Through this small opening, they deployed instruments into the ocean below, creating a rare window into one of the most inaccessible environments on Earth. Despite its modest size, this borehole enabled years of continuous measurements beneath the ice.

This site, known as HWD2 (Hot Water Drill site number 2), collected ocean data between 2018 and 2022, capturing how temperature, salinity, and currents change in this hidden environment. Because the site moves with the ice shelf at roughly 550 metres per year, the instruments also drifted with the ice over the course of the measurements.

Caption: Instrument deployment through a hot-water–drilled borehole at the HWD2 site on the central Ross Ice Shelf, Antarctica, enabling access to the ocean beneath the ice. [Credit: Craig Stevens/ESNZ]

A glimpse beneath the ice

What does the underside of an ice shelf actually look like?

Through the HWD2 borehole, a camera was lowered into the ocean below, capturing a rare glimpse of this hidden environment. Rather than a smooth, static boundary, the ice–ocean interface appears alive—constantly changing over time.

The footage reveals delicate, plate-like ice crystals forming directly from seawater and accumulating beneath the ice shelf. This process, known as frazil ice formation, shows that the ocean is not only capable of melting the ice from below, but in some places, actively building it. Imagery from this footage has been used in scientific studies to document thin layers of ice crystals at the ice base, providing insight into conditions at the ice–ocean interface.

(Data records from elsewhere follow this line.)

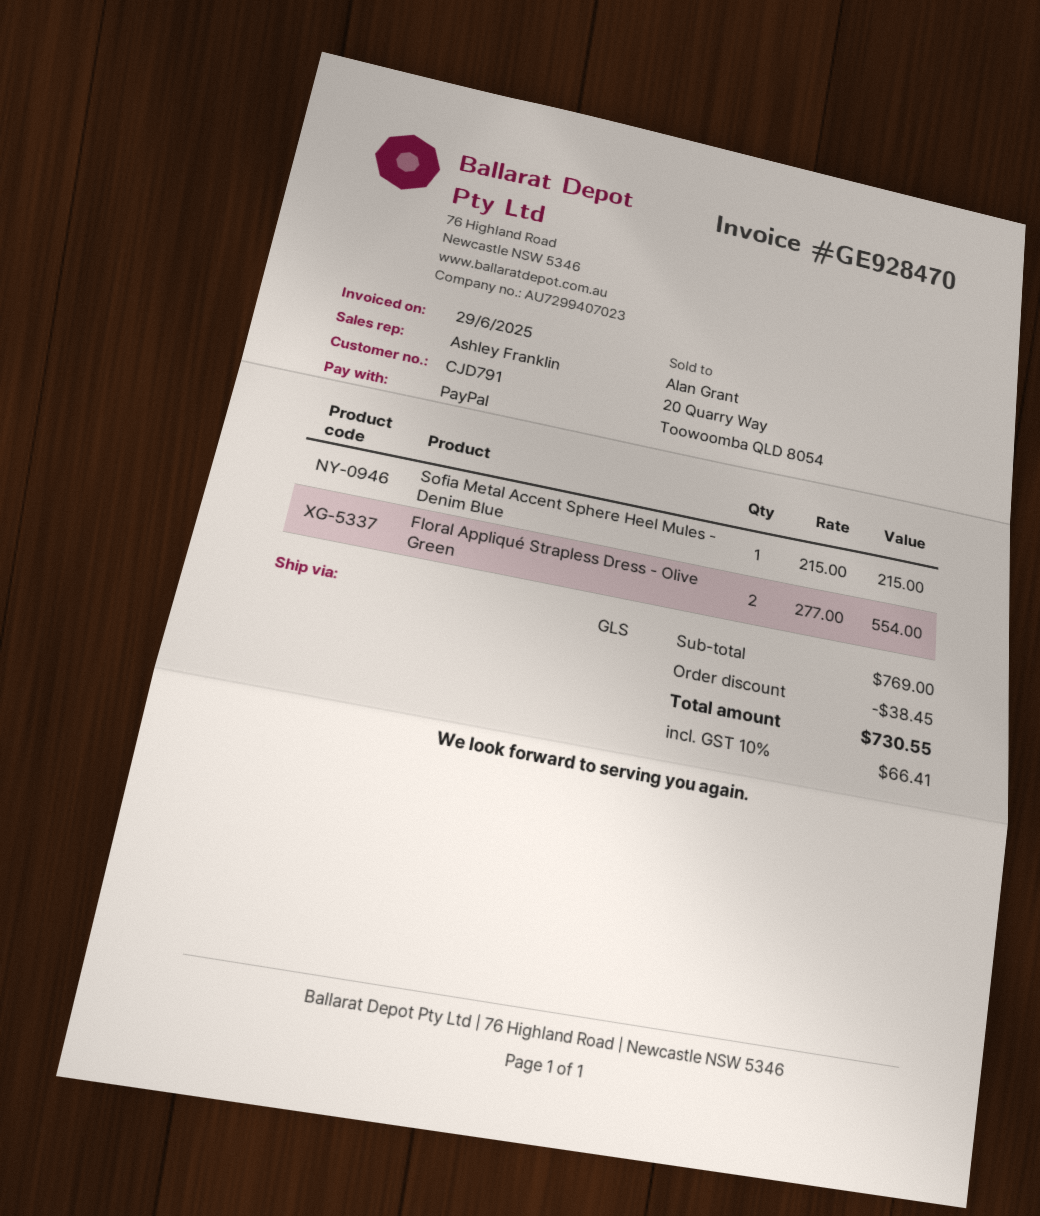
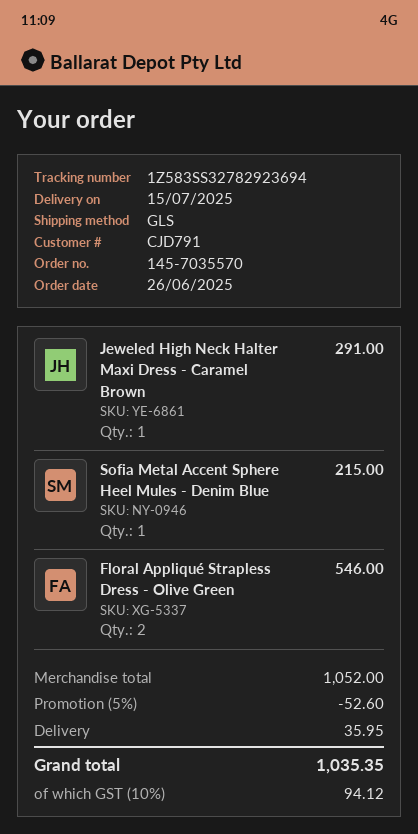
Floral Appliqué Strapless Dress - Olive Green: 2 for 554.00 -> 2 for 546.00
Jeweled High Neck Halter Maxi Dress - Caramel Brown: none -> 1 for 291.00
subtotal: 769.00 -> 1052.00
discount: 38.45 -> 52.60
shipping: none -> 35.95
tax: 10% = 66.41 -> 10% = 94.12
total: 730.55 -> 1035.35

But while the camera captures these processes in action, it only provides a snapshot. To understand how and why this environment changes over time, we need to look beyond the video.

From snapshots to timeseries

This is where the long-term measurements from HWD2 come in. Instruments moored to the ice shelf recorded ocean conditions continuously between 2018 and 2022, including temperature, salinity, and ocean currents. These measurements captured variability across seasons and years, revealing that the ocean beneath the ice shelf is structured and connected, with variability shaped by processes both within the cavity and far beyond it.

One striking result is that conditions beneath the central Ross Ice Shelf are connected to the open ocean hundreds of kilometers away. Our analysis shows that variability within the cavity aligns with changes in the Ross Ice Shelf Polynya—a wind-driven, ice-free region where dense, salty water forms, as shown in our recent study. This connection highlights how distant processes can influence the ocean beneath the ice shelf.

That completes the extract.